One Attribute

Suppose that there are 100 individuals in a certain sample, and the sample size is denoted by $$n$$. These 100 individuals are divided into two mutually exclusive groups on the basis of the attribute of height. Out of 100, 60 are tall and 40 are short. If tall is denoted by $$A$$ and short is denoted by $$\alpha $$, we can write:

\[\begin{array}{*{20}{c}} A&{}&\alpha &{}&{} \\ {60}&{}&{40}&{}&{n = 100} \end{array}\]

There are two groups and thus we say that there are two classes, $$A$$ and $$\alpha $$, and the class frequency under $$A$$ is 60. This is written as $$\left( A \right) = 60$$; similarly the number of individuals under $$\alpha $$ is written as $$\left( \alpha \right) = 40$$. Thus the attributes written within the brackets show their class frequencies. In this example the sample is divided into two groups, i.e.; two classes, tall and short. Dividing the data into two groups is called a dichotomy, which means cutting into two. In this example a single attribute ‘height’ divides the data in two groups. As only one attribute is involved, the data is called one-way classification. We can make a small table as below:

\[\begin{array}{*{20}{c}} {}&{}&{{\text{One – Way Classification}}}&{}&{} \\ {\text{A}}&{}&\alpha &{}&{} \\ {{\text{60 = }}\left( {\text{A}} \right)}&{}&{40 = \left( \alpha \right)}&{}&{n = 100} \end{array}\]

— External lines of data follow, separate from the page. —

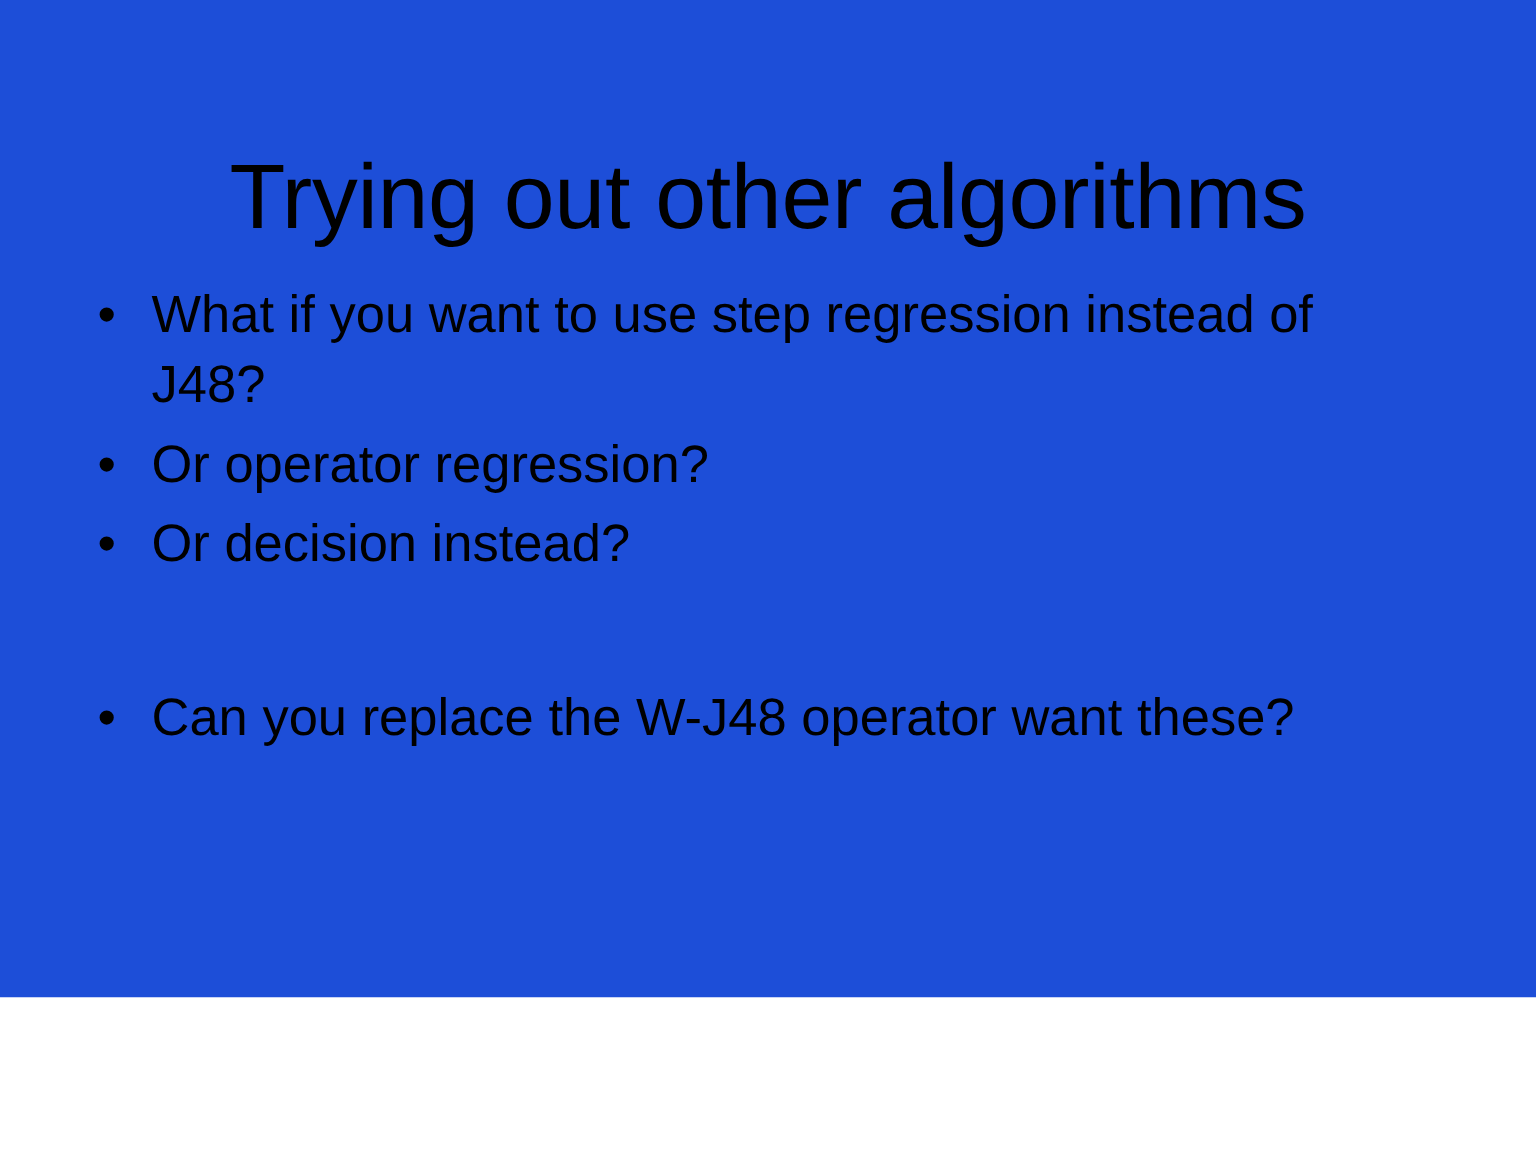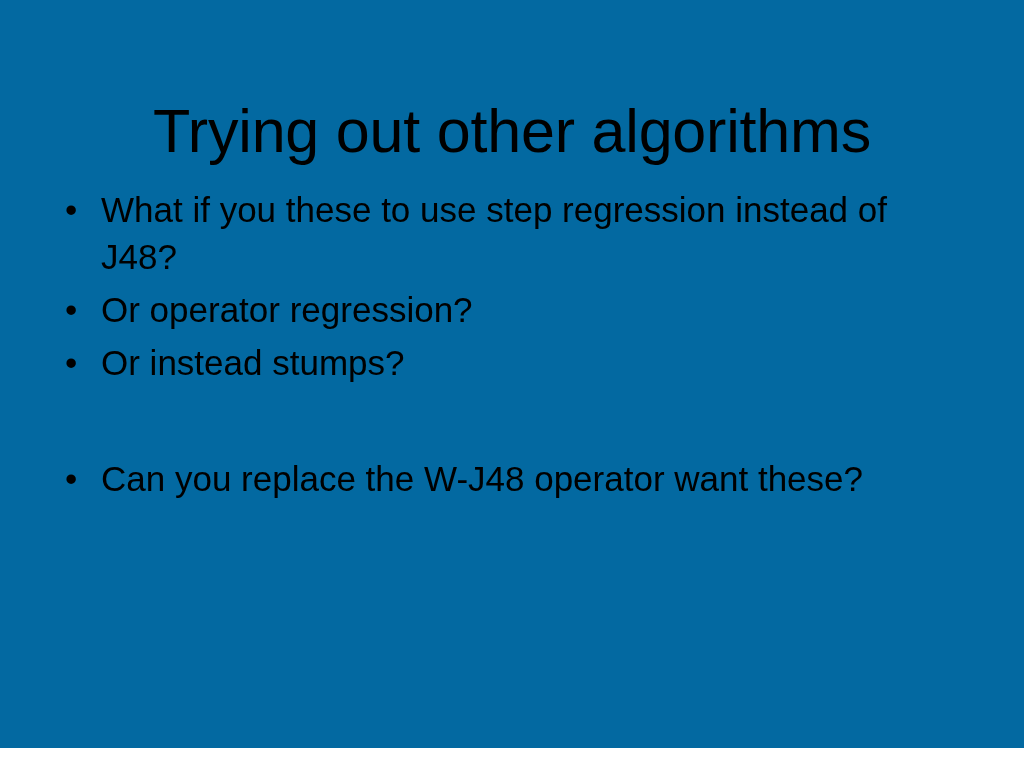--- a/index.html
+++ b/index.html
@@ -11,8 +11,8 @@
   .slide {
     position: relative;
     width: 1024px;
-    height: 748px;
-    background: #0369a1;
+    height: 665px;
+    background: #1d4ed8;
     overflow: hidden;
     font-family: "Liberation Sans", "DejaVu Sans", sans-serif;
     color: #000000;

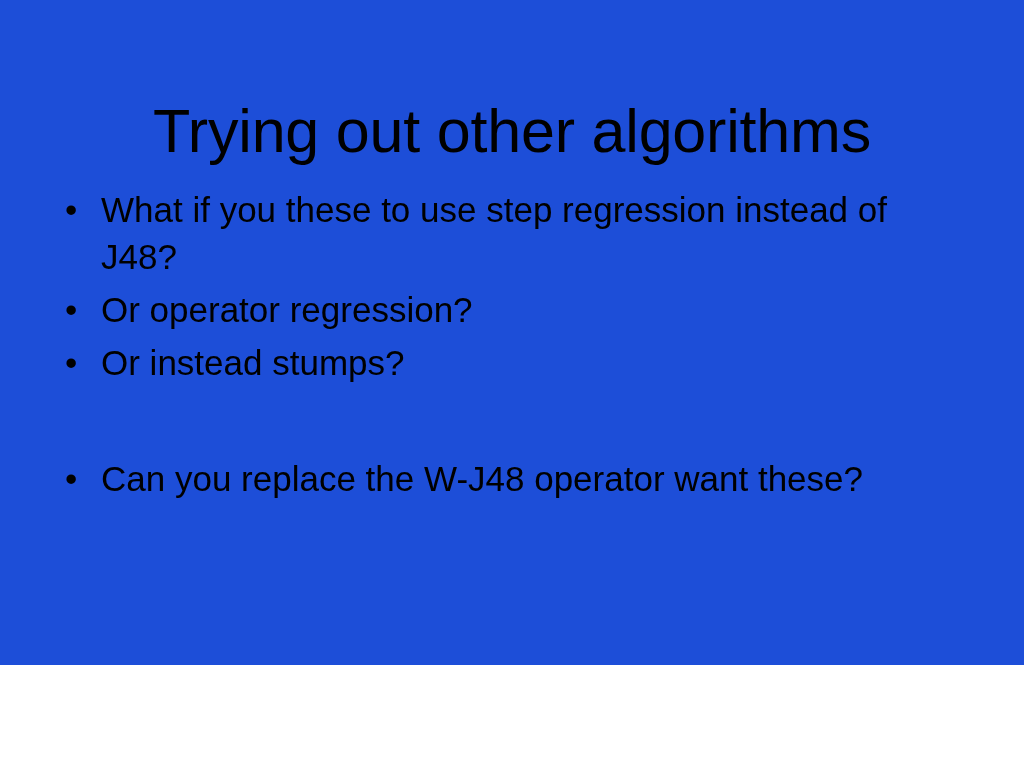--- a/index.html
+++ b/index.html
@@ -85,7 +85,7 @@
 
       <li class="bullet-item">
         <span class="bullet-dot">•</span>
-        <span class="bullet-text">What if you these to use step regression instead of J48?</span>
+        <span class="bullet-text">What if you want to use step regression instead of J48?</span>
       </li>
 
       <li class="bullet-item">

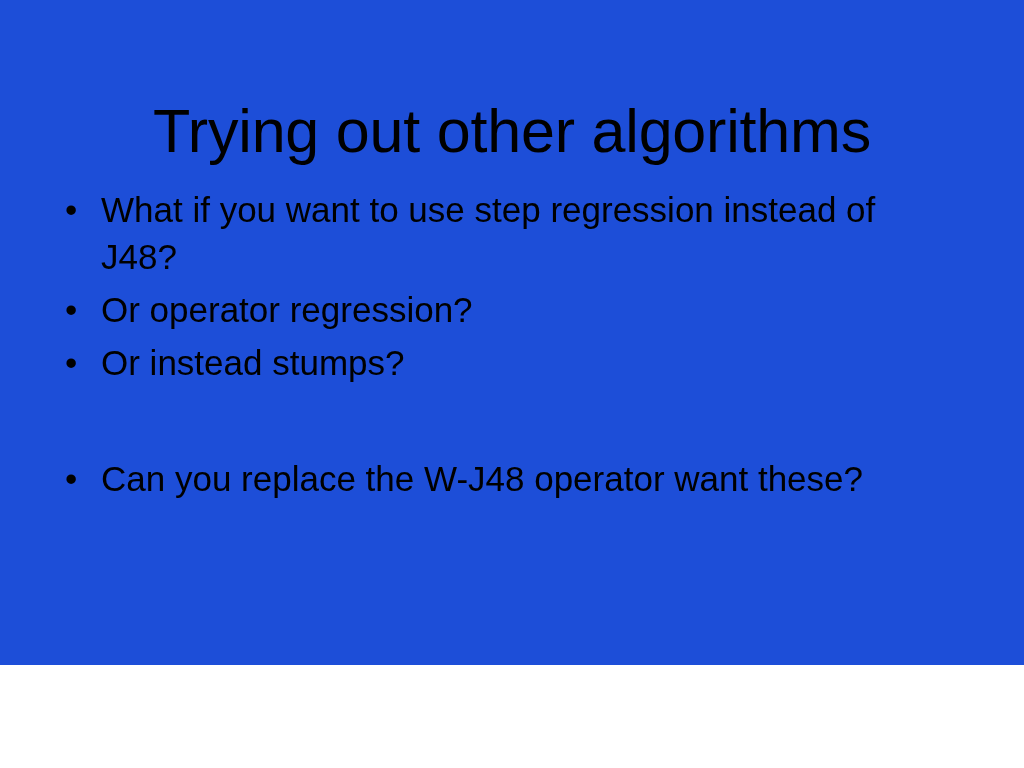--- a/index.html
+++ b/index.html
@@ -95,7 +95,7 @@
 
       <li class="bullet-item">
         <span class="bullet-dot">•</span>
-        <span class="bullet-text">Or instead stumps?</span>
+        <span class="bullet-text">Or decision instead?</span>
       </li>
 
       <li class="bullet-item gap-before">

Clearly $$\left( A \right) + \left( \alpha \right) = n$$

The symbols $$\left( A \right)$$ and $$\left( \alpha \right)$$ are used to denote the frequency of individuals who possess $$A$$ and who do not possess $$A$$ ($$\alpha $$ means not ‘$$A$$’). It may be noted that the symbol ‘$$A$$’ is not necessarily fixed to mean tall. In some other discussions short may be denoted by $$A$$.